Input for this task
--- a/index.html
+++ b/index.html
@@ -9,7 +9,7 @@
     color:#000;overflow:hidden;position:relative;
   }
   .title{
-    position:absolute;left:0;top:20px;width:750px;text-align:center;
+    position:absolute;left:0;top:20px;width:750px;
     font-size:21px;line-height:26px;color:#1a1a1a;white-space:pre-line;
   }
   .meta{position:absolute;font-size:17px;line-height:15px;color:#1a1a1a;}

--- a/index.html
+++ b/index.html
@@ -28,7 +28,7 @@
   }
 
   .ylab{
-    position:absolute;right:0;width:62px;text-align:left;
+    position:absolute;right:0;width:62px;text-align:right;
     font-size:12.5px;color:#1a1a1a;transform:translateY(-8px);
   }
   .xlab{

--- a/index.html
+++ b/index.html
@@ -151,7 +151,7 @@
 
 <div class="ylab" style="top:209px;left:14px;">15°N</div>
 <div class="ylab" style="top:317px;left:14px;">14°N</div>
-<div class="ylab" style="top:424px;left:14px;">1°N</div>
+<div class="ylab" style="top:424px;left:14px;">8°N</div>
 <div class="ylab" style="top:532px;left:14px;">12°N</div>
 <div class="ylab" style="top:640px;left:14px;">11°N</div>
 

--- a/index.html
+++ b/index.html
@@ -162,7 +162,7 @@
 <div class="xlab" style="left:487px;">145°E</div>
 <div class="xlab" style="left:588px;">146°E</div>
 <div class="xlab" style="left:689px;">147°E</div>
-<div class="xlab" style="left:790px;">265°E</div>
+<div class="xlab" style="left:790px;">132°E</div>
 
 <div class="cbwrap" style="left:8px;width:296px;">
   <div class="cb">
---
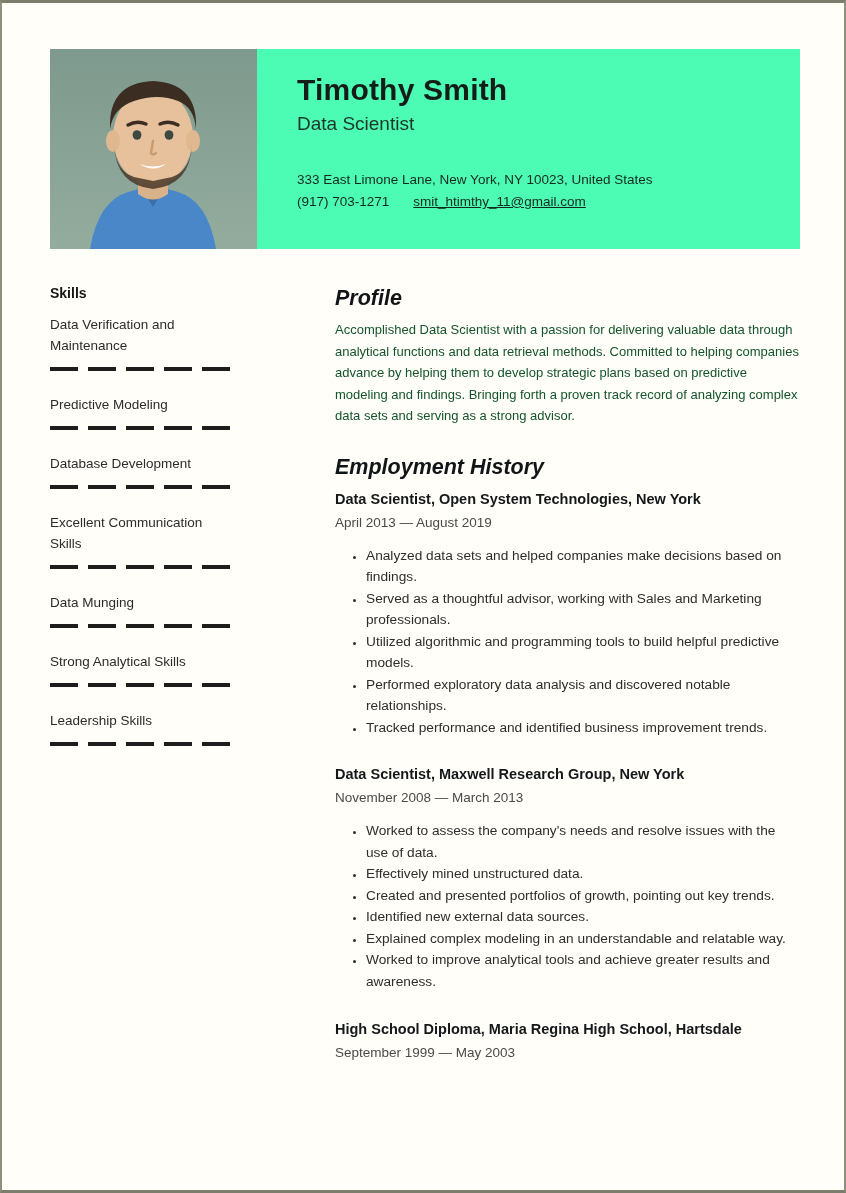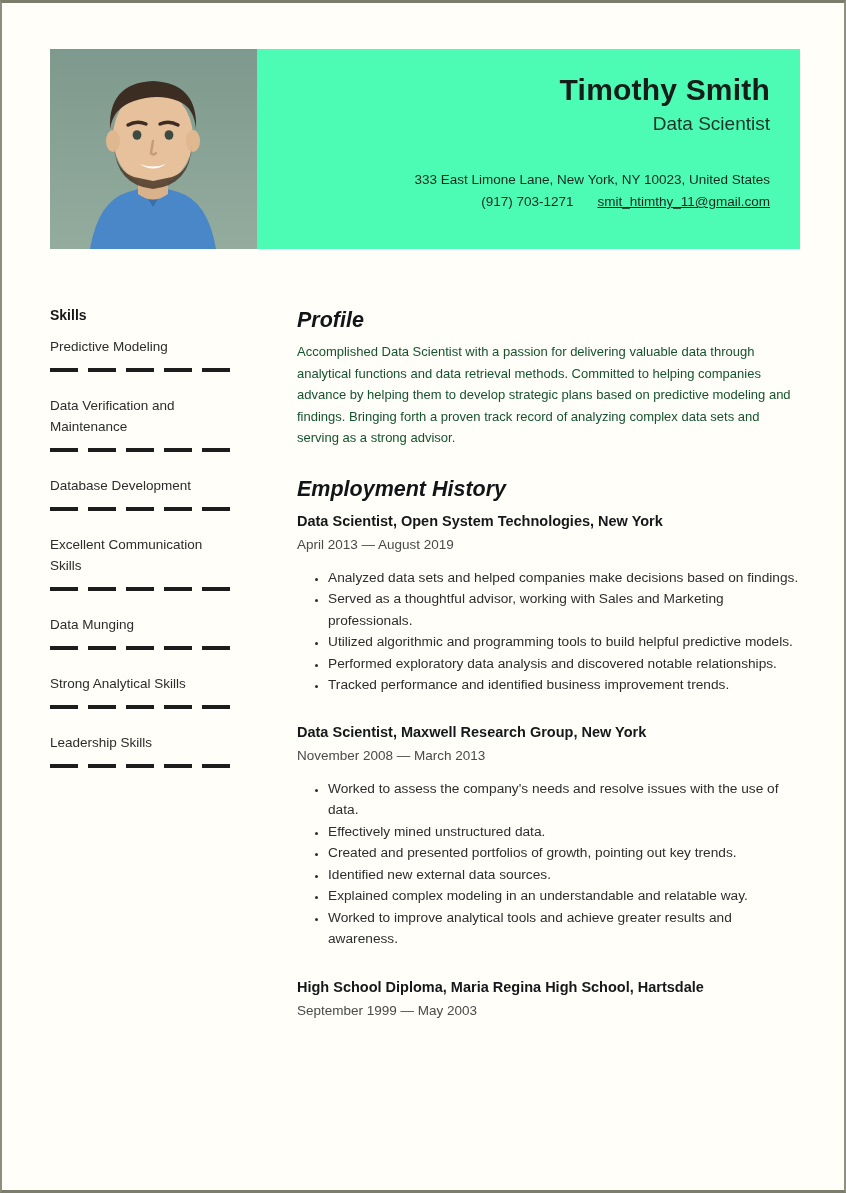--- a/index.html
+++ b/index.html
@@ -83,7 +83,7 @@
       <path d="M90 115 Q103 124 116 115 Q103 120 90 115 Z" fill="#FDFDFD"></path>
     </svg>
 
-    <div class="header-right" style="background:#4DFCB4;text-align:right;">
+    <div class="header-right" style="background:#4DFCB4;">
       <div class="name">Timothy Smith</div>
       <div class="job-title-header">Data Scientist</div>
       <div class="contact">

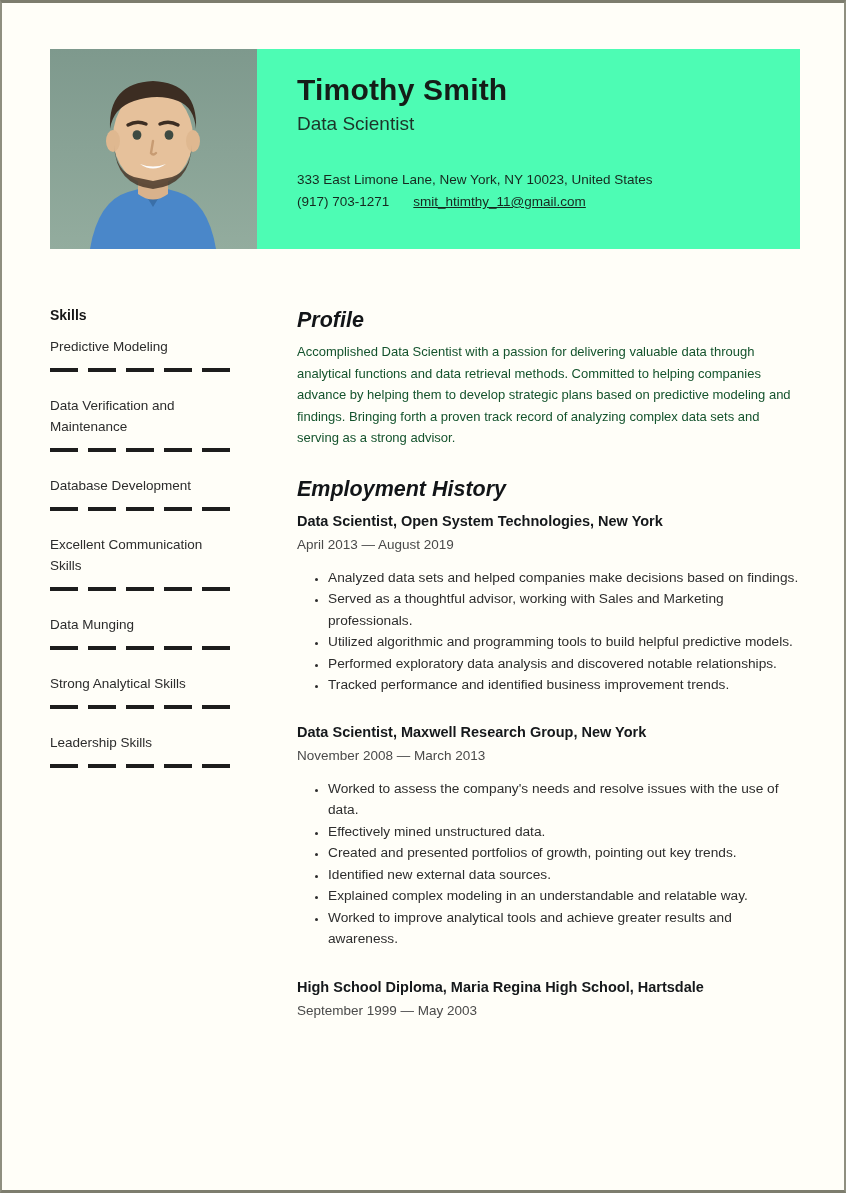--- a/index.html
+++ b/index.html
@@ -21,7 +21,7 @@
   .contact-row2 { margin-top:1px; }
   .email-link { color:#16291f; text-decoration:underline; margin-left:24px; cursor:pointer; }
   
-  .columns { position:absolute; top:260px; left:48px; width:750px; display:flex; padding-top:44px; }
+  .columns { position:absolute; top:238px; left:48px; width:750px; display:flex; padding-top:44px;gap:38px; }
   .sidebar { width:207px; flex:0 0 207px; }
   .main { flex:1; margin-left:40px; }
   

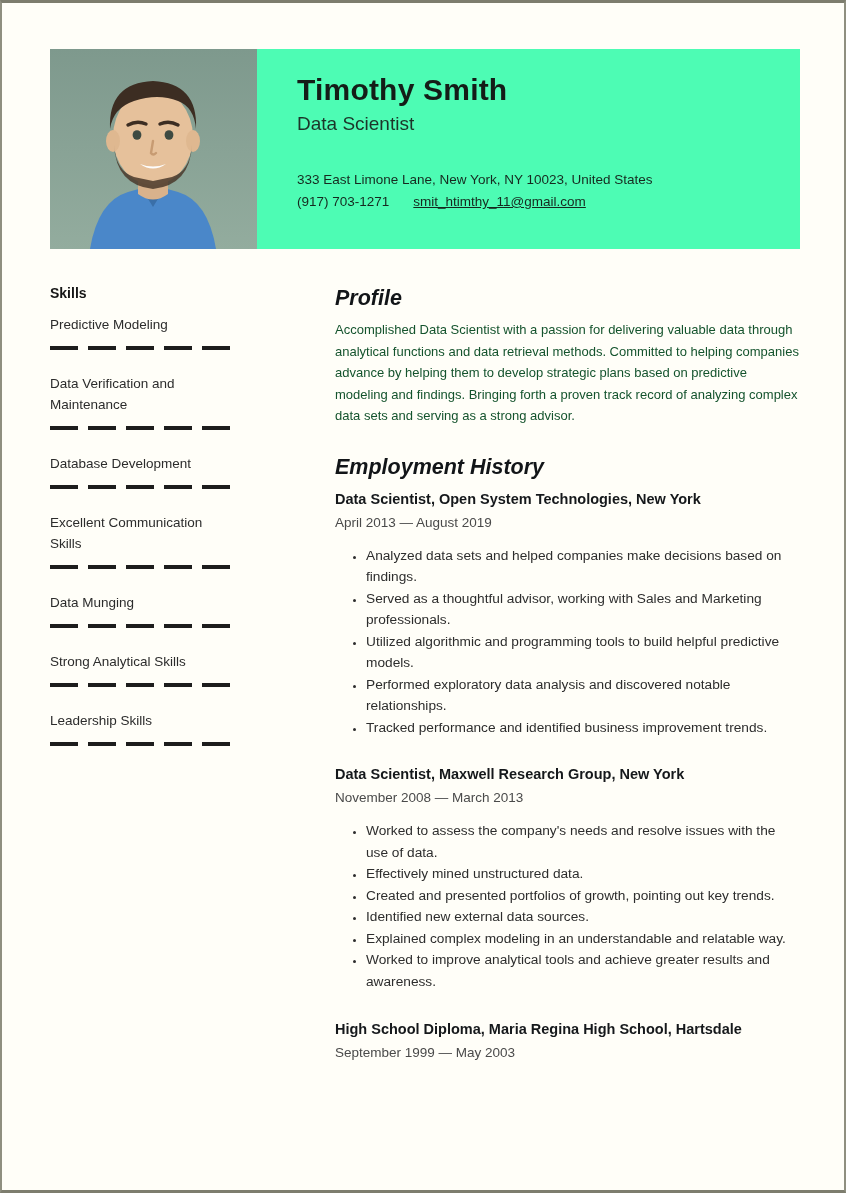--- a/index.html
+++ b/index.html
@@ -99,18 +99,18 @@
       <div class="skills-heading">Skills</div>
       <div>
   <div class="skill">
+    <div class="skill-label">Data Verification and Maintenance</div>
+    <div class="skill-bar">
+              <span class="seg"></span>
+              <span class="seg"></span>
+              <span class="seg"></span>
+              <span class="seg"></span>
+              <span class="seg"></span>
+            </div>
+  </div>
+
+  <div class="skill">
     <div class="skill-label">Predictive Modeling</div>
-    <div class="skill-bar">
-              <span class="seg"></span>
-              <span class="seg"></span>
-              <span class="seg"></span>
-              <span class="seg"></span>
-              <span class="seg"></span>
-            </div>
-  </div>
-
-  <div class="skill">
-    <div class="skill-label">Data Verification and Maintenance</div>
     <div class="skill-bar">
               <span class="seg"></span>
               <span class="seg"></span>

Task goal
Copy out every line of the listing that contains the string "flex".

Solved exercise
-  .columns { position:absolute; top:260px; left:48px; width:750px; display:flex; padding-top:44px; }
+  .columns { position:absolute; top:238px; left:48px; width:750px; display:flex; padding-top:44px;gap:38px; }
   .sidebar { width:207px; flex:0 0 207px; }
   .main { flex:1; margin-left:40px; }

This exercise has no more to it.